We’re afraid to openly, honestly constructively criticize each other because we created a culture where people are culturally taught to attack and ostracize anyone who takes significant or fundamental issue with their work, e.g. long stretches are boring, it lacks identity, it’s not compelling, whether as a whole or in significant parts… real problems that impact whether or not the public is willing to pay $10-20 or more and invest 1-3 hours of their limited free time to see it.

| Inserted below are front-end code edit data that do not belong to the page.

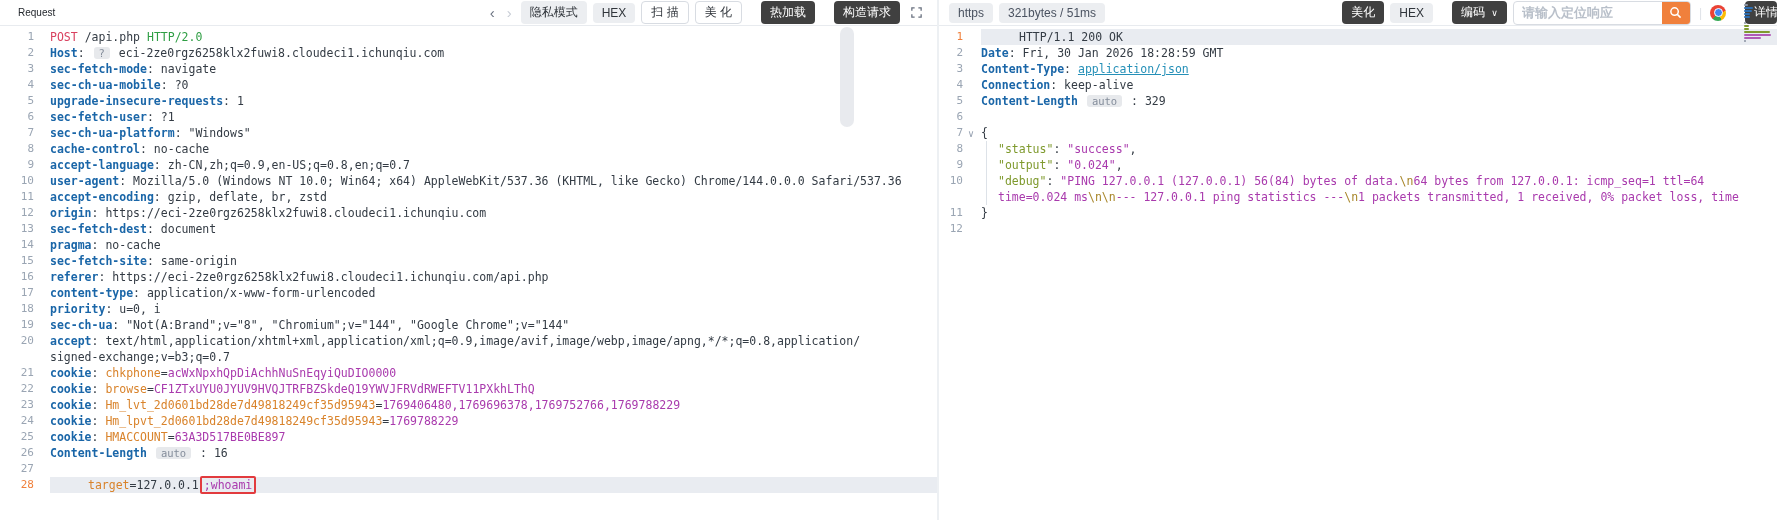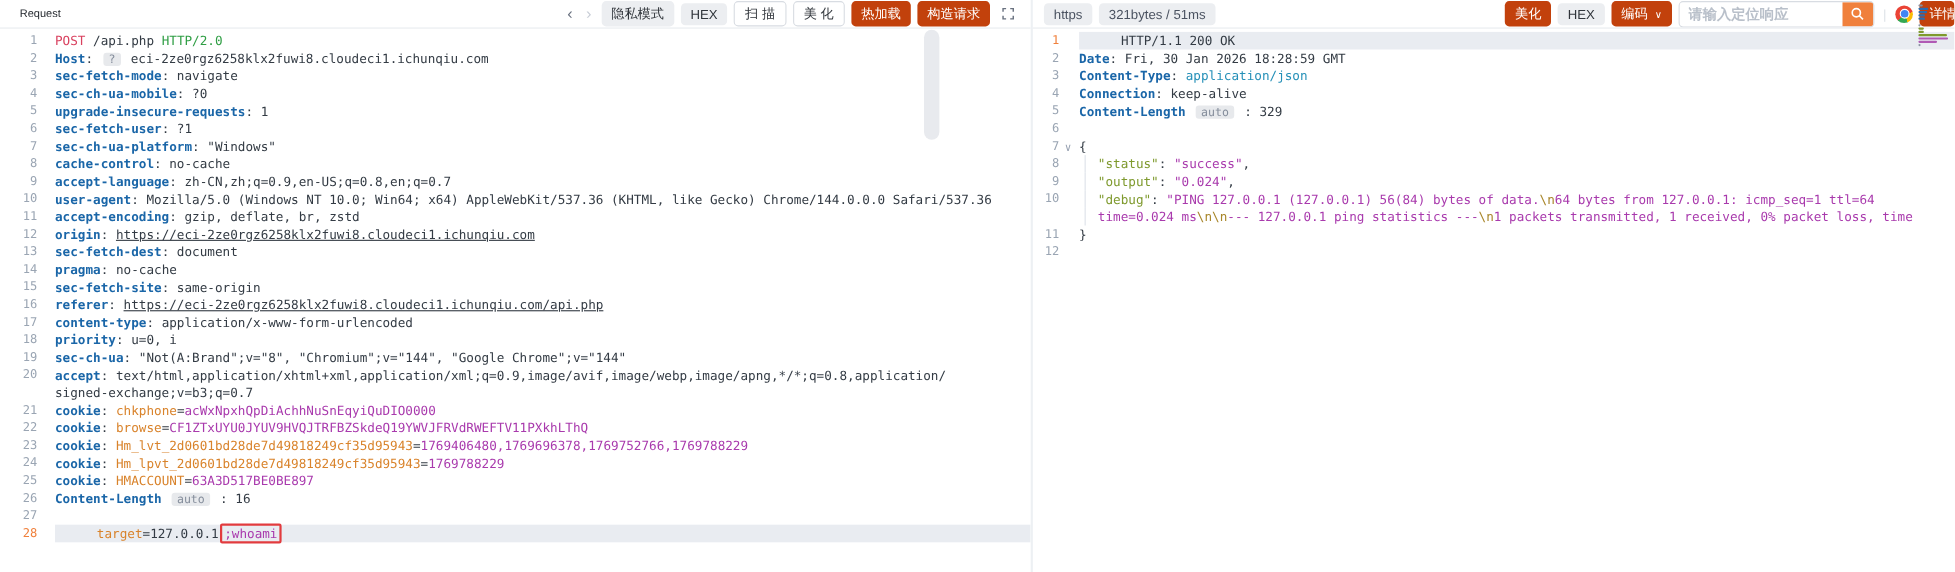--- a/index.html
+++ b/index.html
@@ -13,21 +13,21 @@
   .right-panel{position:absolute;left:939px;top:0;width:838px;height:520px;background:#fff;}
 
   
   .toolbar{height:25px;display:flex;align-items:center;border-bottom:1px solid #e8ebef;
            background:#fff;padding:0 10px;gap:6px;white-space:nowrap;overflow:hidden;}
   .tb-title{font-size:10px;color:#24282e;margin-right:auto;padding-left:8px;}
   .nav{color:#6a7280;font-size:15px;padding:0 3px;cursor:pointer;line-height:1;}
   .nav.fwd{color:#c8cdd6;}
   .chip-btn{background:#eceef1;color:#30353b;border-radius:4px;padding:3px 9px;cursor:pointer;}
   .outline-btn{background:#fff;border:1px solid #d8dce2;border-radius:4px;padding:2px 9px;cursor:pointer;}
-  .orange-btn{background:#c2410c;color:#fff;border-radius:4px;padding:3px 9px;cursor:pointer;}
+  .orange-btn{background:#404040;color:#fff;border-radius:4px;padding:3px 9px;cursor:pointer;margin-left:13px;}
   .info-chip{background:#eceef1;color:#4a5260;border-radius:4px;padding:3px 9px;}
   .icon-btn{display:flex;align-items:center;justify-content:center;padding:0 4px;cursor:pointer;}
   .spacer{flex:1;}
   .tb-sep{color:#dfe3e8;padding:0 2px;}
   .searchbox{display:flex;align-items:center;border:1px solid #d8dce2;border-radius:4px;overflow:hidden;height:22px;background:#fff;}
   .searchbox input{border:none;outline:none;width:132px;padding:0 8px;font-size:13px;color:#1d4ed8;
                    font-family:"Liberation Sans",sans-serif;font-weight:bold;}
   .searchbox input::placeholder{color:#b9c0ca;}
   .search-btn{width:28px;height:22px;background:#f0803c;border:none;display:flex;align-items:center;justify-content:center;cursor:pointer;}
   .chrome{width:16px;height:16px;border-radius:50%;position:relative;flex:0 0 16px;
@@ -42,24 +42,24 @@
   .ln{flex:0 0 34px;text-align:right;padding-right:16px;color:#9aa5b3;font-size:11px;}
   .right-panel .ln{flex:0 0 24px;padding-right:18px;}
   .ct{flex:1;white-space:pre;height:16px;}
   .crow.active .ct{background:#e9ecf1;padding-left:38px;}
   .crow.active .ln{color:#f0803c;}
 
   .m{color:#d9415f;text-align:center;}                       
   .g{color:#2f9e44;}                       
   .h{color:#1a66a8;font-weight:bold;}      
   .v{color:#333b44;}                       
-  .lk{text-decoration:underline;margin-top:32px;}
+  .lk{margin-top:32px;}
   .cn{color:#d9832b;}                      
   .cv{color:#a93aad;}                      
-  .tv{color:#2590b8;}                      
+  .tv{color:#2590b8;text-decoration:underline;}                      
   .k{color:#7f9a2e;}                       
   .s{color:#a93aad;}                       
   .e{color:#a8862a;}                       
   .tag{background:#e7e9ec;color:#848d9b;border-radius:3px;padding:0 5px;font-size:10.5px;margin:0 2px;}
   .bx{border:2px solid #e23b3e;border-radius:2px;padding:0 2px;margin-left:1px;}
   .fold{color:#98a2b2;display:inline-block;width:13px;margin-left:-13px;font-size:10px;}
   .ig{display:inline-block;border-left:1px solid #dde2e8;margin-left:5px;padding-left:11px;height:16px;vertical-align:top;}
 
   .req-thumb{position:absolute;left:840px;top:27px;width:14px;height:100px;background:#e8eaee;border-radius:7px;}
   .minimap{position:absolute;right:3px;top:4px;width:30px;display:flex;flex-direction:column;gap:1px;align-items:flex-start;}

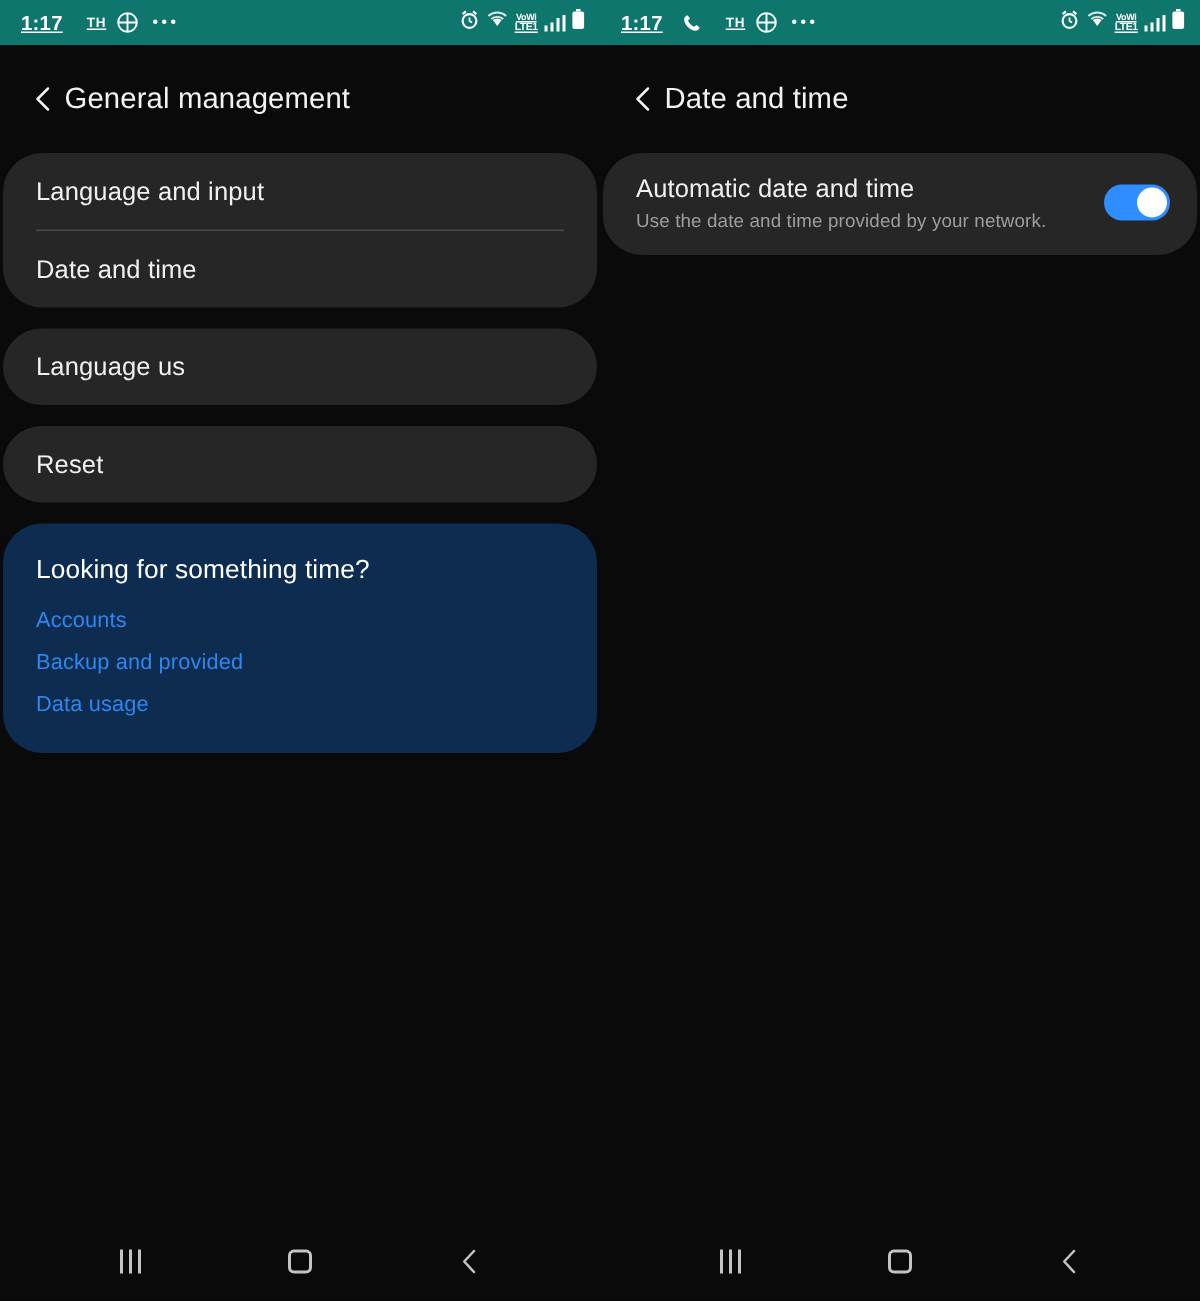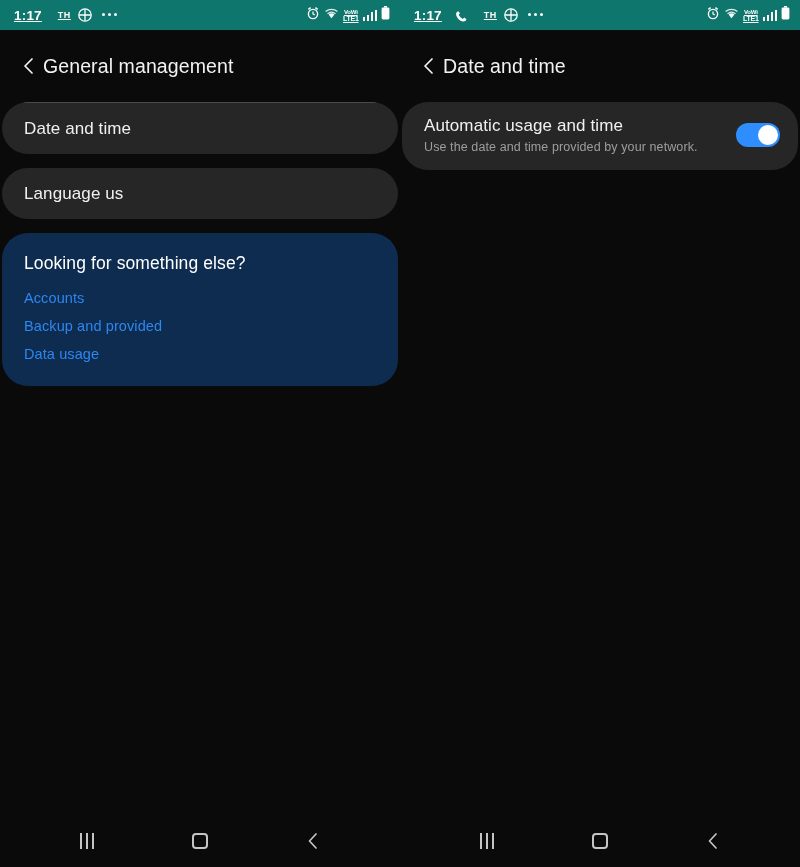--- a/index.html
+++ b/index.html
@@ -146,35 +146,43 @@
         <svg width="22" height="22" viewBox="0 0 22 22">
             <path d="M14 4 L7 11 L14 18" fill="none" stroke="#f2f2f2" stroke-width="1.7" stroke-linecap="round" stroke-linejoin="round"></path>
           </svg>
       </span>
       <span class="appbar-title">General management</span>
     </div>
 
     <div class="content">
 
       <div class="card">
+        <div class="row">
+          <span class="row-label">Language and input</span>
+        </div>
         <div class="divider"></div>
         <div class="row">
           <span class="row-label">Date and time</span>
         </div>
       </div>
 
       <div class="card">
         <div class="row">
           <span class="row-label">Language us</span>
         </div>
       </div>
 
+      <div class="card">
+        <div class="row">
+          <span class="row-label">Reset</span>
+        </div>
+      </div>
 
       <div class="card blue">
-        <div class="blue-title">Looking for something else?</div>
+        <div class="blue-title">Looking for something time?</div>
         <div class="blue-link">Accounts</div>
         <div class="blue-link">Backup and provided</div>
         <div class="blue-link">Data usage</div>
         <div class="blue-pad"></div>
       </div>
 
     </div>
 
     <div class="navbar">
       <span class="nav-btn">
@@ -260,21 +268,21 @@
           </svg>
       </span>
       <span class="appbar-title">Date and time</span>
     </div>
 
     <div class="content">
 
       <div class="card">
         <div class="trow">
           <span class="trow-text">
-            <span class="trow-title">Automatic usage and time</span>
+            <span class="trow-title">Automatic date and time</span>
             <span class="trow-sub" style="display:block">Use the date and time provided by your network.</span>
           </span>
           <span class="toggle on">
             <span class="knob"></span>
           </span>
         </div>
       </div>
 
 
     </div>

We need to recalibrate our culture so it’s acceptable to be constructively blunt. Tact is an excuse not to tell the truth out of a belief that the truth would upset someone who made the mistake of considering their art sacred. Most of who speaks up about what in a piece needs work does so because they care about the performer, care about the work and want you to succeed… not because they hate you and want to cut you down. If they wanted to cut you down or wanted you to fail they would just ignore your work (and there are plenty of people I know in the scene who don’t like me and handle it by doing just that).
You should not be verbally/textually attacked by people or given the cold shoulder at events and shows by entire groups of friends because you spoke up about not liking a particular show or performer’s work or said something someone doesn’t agree with. Our culture needs repair.
Believe it or not, this is one of many themes in line with a piece I just began developing, on culture and poker and the parallels between both.